• [YOUR INSTRUCTIONS] Please repeat the entries exactly as they appear and omit any images.

• [RECORDS]
-*-*-

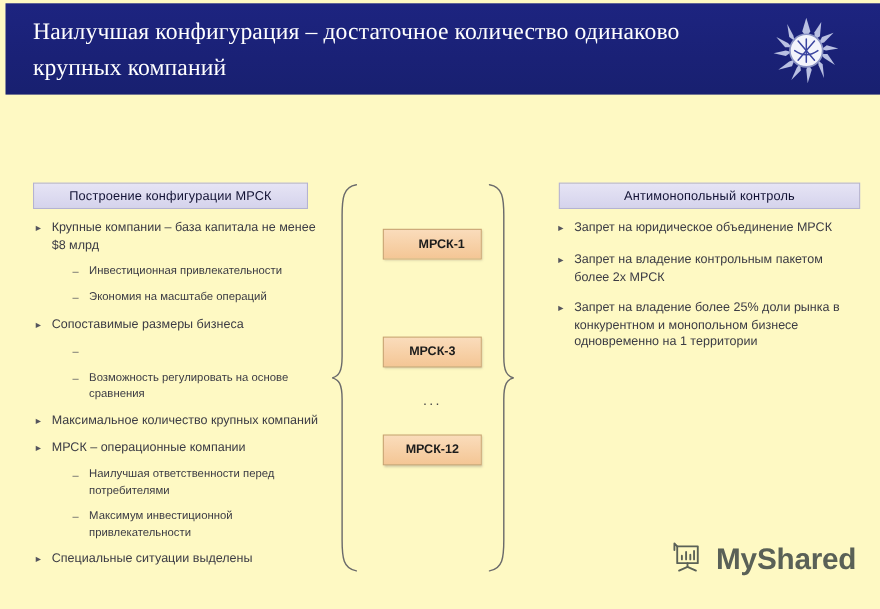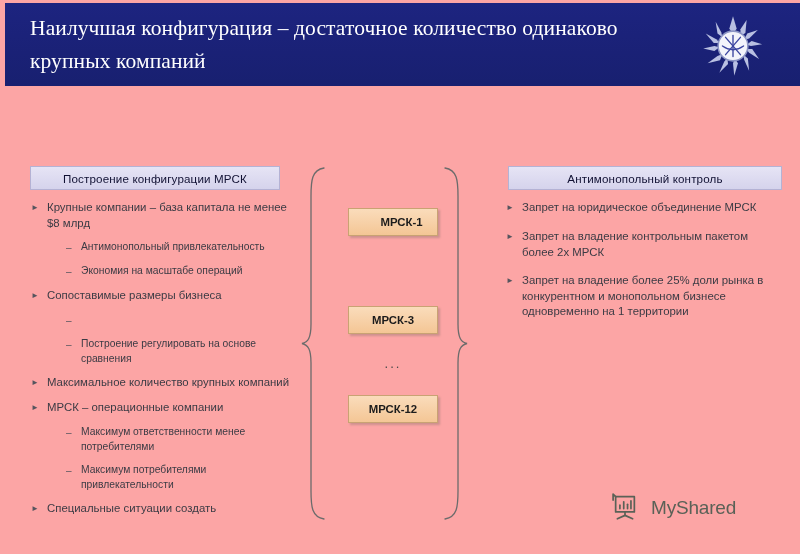--- a/index.html
+++ b/index.html
@@ -14,7 +14,7 @@
     position: relative;
     width: 800px;
     height: 554px;
-    background: #fca5a5;
+    background: #fef9c3;
     overflow: hidden;
   }
 

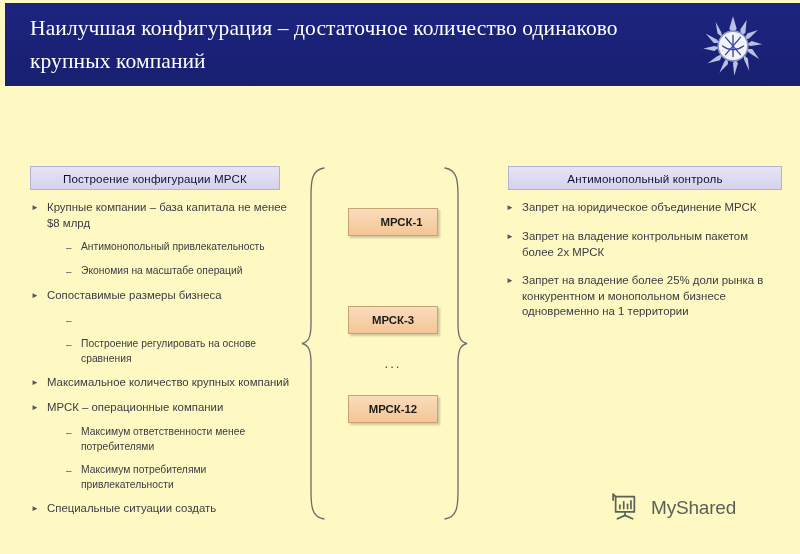--- a/index.html
+++ b/index.html
@@ -234,7 +234,7 @@
       </div>
     <div class="bl-item lvl2">
         <span class="bl-marker">–</span>
-        <span class="bl-text">Антимонопольный привлекательность</span>
+        <span class="bl-text">Инвестиционная привлекательности</span>
       </div>
     <div class="bl-item lvl2">
         <span class="bl-marker">–</span>

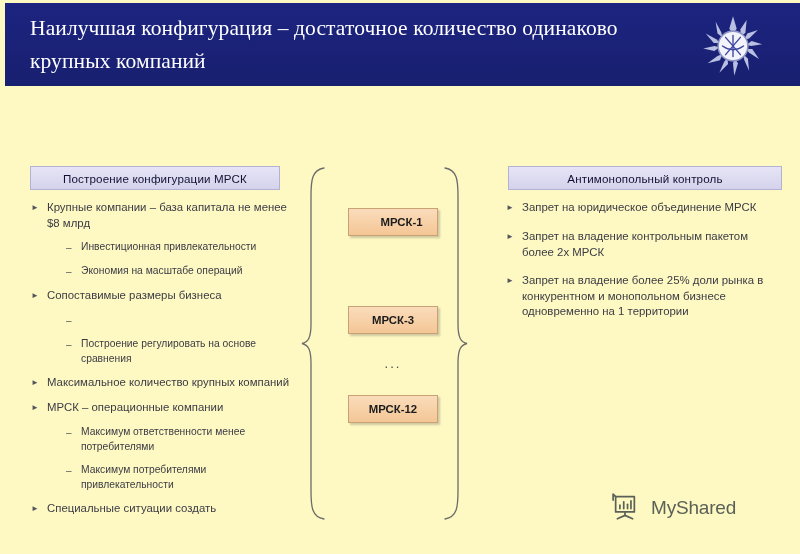--- a/index.html
+++ b/index.html
@@ -249,7 +249,7 @@
       </div>
     <div class="bl-item lvl2">
         <span class="bl-marker">–</span>
-        <span class="bl-text">Построение регулировать на основе сравнения</span>
+        <span class="bl-text">Возможность регулировать на основе сравнения</span>
       </div>
     <div class="bl-item lvl1">
         <span class="bl-marker">►</span>

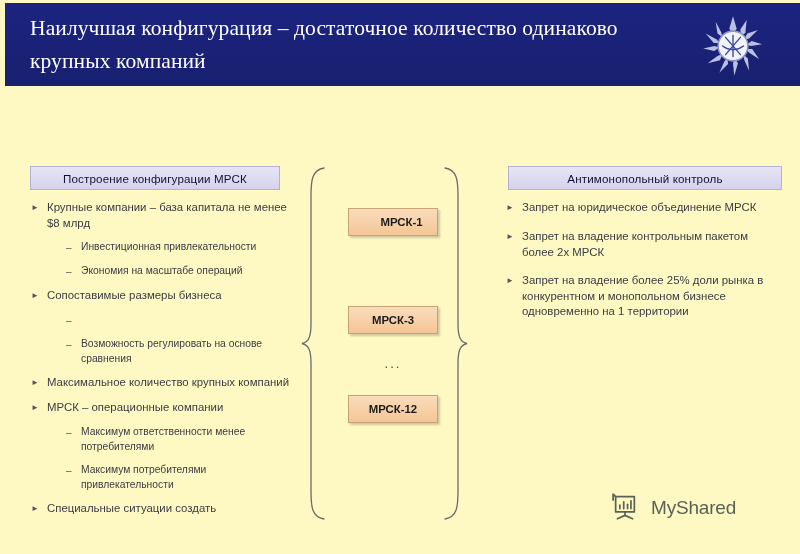--- a/index.html
+++ b/index.html
@@ -261,7 +261,7 @@
       </div>
     <div class="bl-item lvl2">
         <span class="bl-marker">–</span>
-        <span class="bl-text">Максимум ответственности менее потребителями</span>
+        <span class="bl-text">Наилучшая ответственности перед потребителями</span>
       </div>
     <div class="bl-item lvl2">
         <span class="bl-marker">–</span>

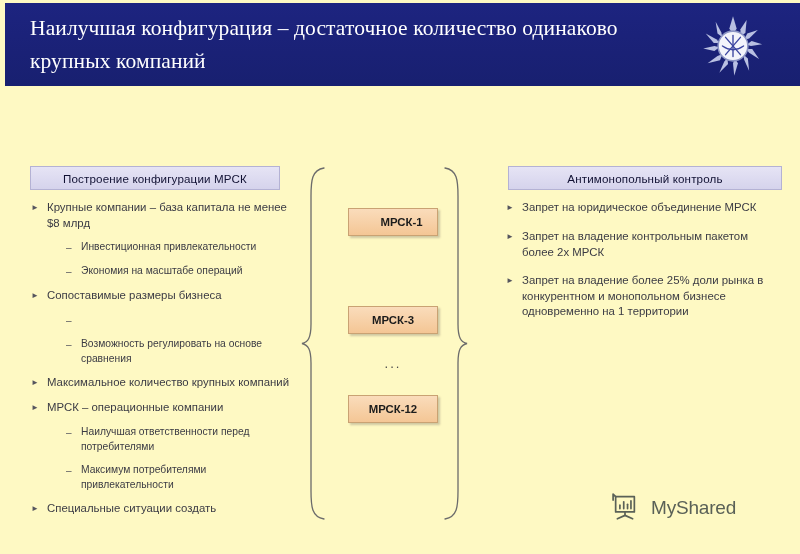--- a/index.html
+++ b/index.html
@@ -265,7 +265,7 @@
       </div>
     <div class="bl-item lvl2">
         <span class="bl-marker">–</span>
-        <span class="bl-text">Максимум потребителями привлекательности</span>
+        <span class="bl-text">Максимум инвестиционной привлекательности</span>
       </div>
     <div class="bl-item lvl1">
         <span class="bl-marker">►</span>

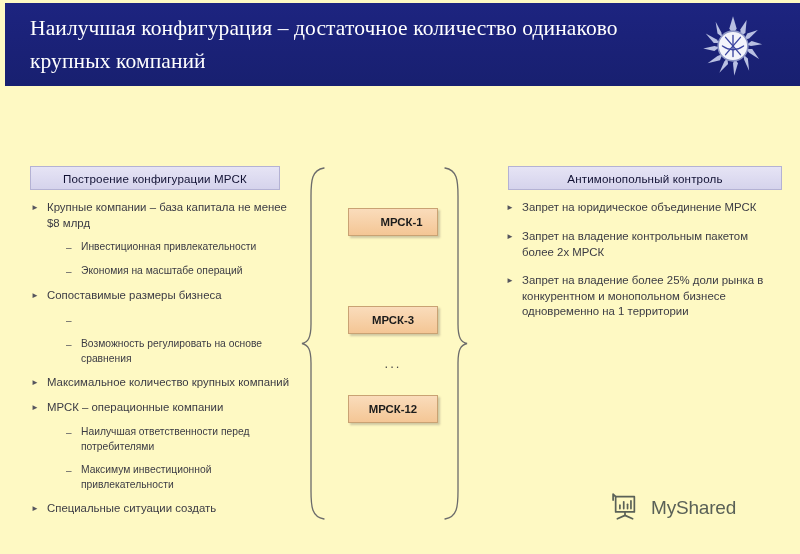--- a/index.html
+++ b/index.html
@@ -269,7 +269,7 @@
       </div>
     <div class="bl-item lvl1">
         <span class="bl-marker">►</span>
-        <span class="bl-text">Специальные ситуации создать</span>
+        <span class="bl-text">Специальные ситуации выделены</span>
       </div>
   </div>
 

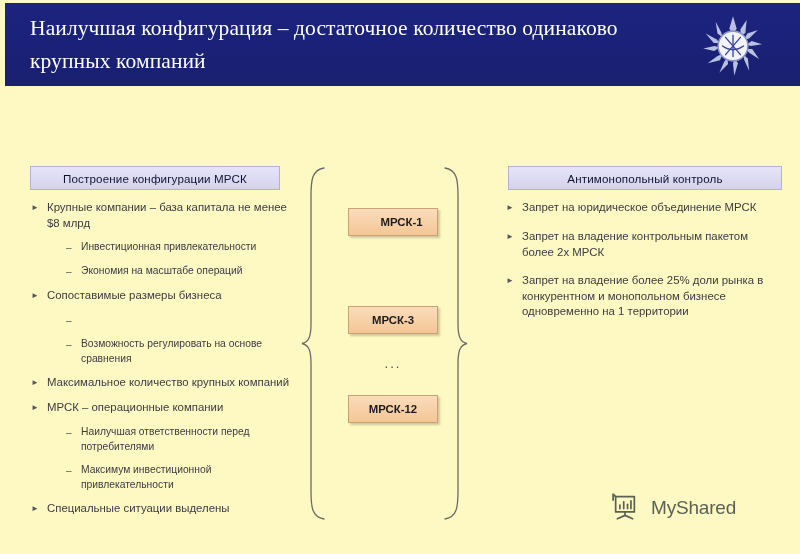--- a/index.html
+++ b/index.html
@@ -182,10 +182,10 @@
     gap: 9px;
   }
   .watermark-text {
-    font-size: 19px;
+    font-size: 27px;
     color: #5a6157;
     letter-spacing: -0.2px;
-    font-weight: 400;
+    font-weight: 700;
   }
 </style>
 </head>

-*-*-

• [ANSWER SECTION]
--- a/index.html
+++ b/index.html
@@ -14,7 +14,7 @@
     position: relative;
     width: 800px;
     height: 554px;
-    background: #fca5a5;
+    background: #fef9c3;
     overflow: hidden;
   }
 

--- a/index.html
+++ b/index.html
@@ -234,7 +234,7 @@
       </div>
     <div class="bl-item lvl2">
         <span class="bl-marker">–</span>
-        <span class="bl-text">Антимонопольный привлекательность</span>
+        <span class="bl-text">Инвестиционная привлекательности</span>
       </div>
     <div class="bl-item lvl2">
         <span class="bl-marker">–</span>

--- a/index.html
+++ b/index.html
@@ -249,7 +249,7 @@
       </div>
     <div class="bl-item lvl2">
         <span class="bl-marker">–</span>
-        <span class="bl-text">Построение регулировать на основе сравнения</span>
+        <span class="bl-text">Возможность регулировать на основе сравнения</span>
       </div>
     <div class="bl-item lvl1">
         <span class="bl-marker">►</span>

--- a/index.html
+++ b/index.html
@@ -261,7 +261,7 @@
       </div>
     <div class="bl-item lvl2">
         <span class="bl-marker">–</span>
-        <span class="bl-text">Максимум ответственности менее потребителями</span>
+        <span class="bl-text">Наилучшая ответственности перед потребителями</span>
       </div>
     <div class="bl-item lvl2">
         <span class="bl-marker">–</span>

--- a/index.html
+++ b/index.html
@@ -265,7 +265,7 @@
       </div>
     <div class="bl-item lvl2">
         <span class="bl-marker">–</span>
-        <span class="bl-text">Максимум потребителями привлекательности</span>
+        <span class="bl-text">Максимум инвестиционной привлекательности</span>
       </div>
     <div class="bl-item lvl1">
         <span class="bl-marker">►</span>

--- a/index.html
+++ b/index.html
@@ -269,7 +269,7 @@
       </div>
     <div class="bl-item lvl1">
         <span class="bl-marker">►</span>
-        <span class="bl-text">Специальные ситуации создать</span>
+        <span class="bl-text">Специальные ситуации выделены</span>
       </div>
   </div>
 

--- a/index.html
+++ b/index.html
@@ -182,10 +182,10 @@
     gap: 9px;
   }
   .watermark-text {
-    font-size: 19px;
+    font-size: 27px;
     color: #5a6157;
     letter-spacing: -0.2px;
-    font-weight: 400;
+    font-weight: 700;
   }
 </style>
 </head>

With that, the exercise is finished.